=== Section Start ===

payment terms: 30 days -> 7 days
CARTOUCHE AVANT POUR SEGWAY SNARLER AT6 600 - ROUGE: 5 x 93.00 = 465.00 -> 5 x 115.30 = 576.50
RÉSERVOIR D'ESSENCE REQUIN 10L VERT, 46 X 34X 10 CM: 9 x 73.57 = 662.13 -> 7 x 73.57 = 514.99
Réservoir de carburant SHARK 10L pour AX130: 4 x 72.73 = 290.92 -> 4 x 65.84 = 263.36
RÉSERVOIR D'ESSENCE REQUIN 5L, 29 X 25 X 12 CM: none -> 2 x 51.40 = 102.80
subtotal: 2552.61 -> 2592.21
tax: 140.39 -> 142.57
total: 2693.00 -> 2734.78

=== Section End ===

**TASK ITEM**
Line by line, repeat everything in the records verbatim.

**YOUR RESPONSE**
payment terms: 30 days -> 7 days
CARTOUCHE AVANT POUR SEGWAY SNARLER AT6 600 - ROUGE: 5 x 93.00 = 465.00 -> 5 x 115.30 = 576.50
RÉSERVOIR D'ESSENCE REQUIN 10L VERT, 46 X 34X 10 CM: 9 x 73.57 = 662.13 -> 7 x 73.57 = 514.99
Réservoir de carburant SHARK 10L pour AX130: 4 x 72.73 = 290.92 -> 4 x 65.84 = 263.36
RÉSERVOIR D'ESSENCE REQUIN 5L, 29 X 25 X 12 CM: none -> 2 x 51.40 = 102.80
subtotal: 2552.61 -> 2592.21
tax: 140.39 -> 142.57
total: 2693.00 -> 2734.78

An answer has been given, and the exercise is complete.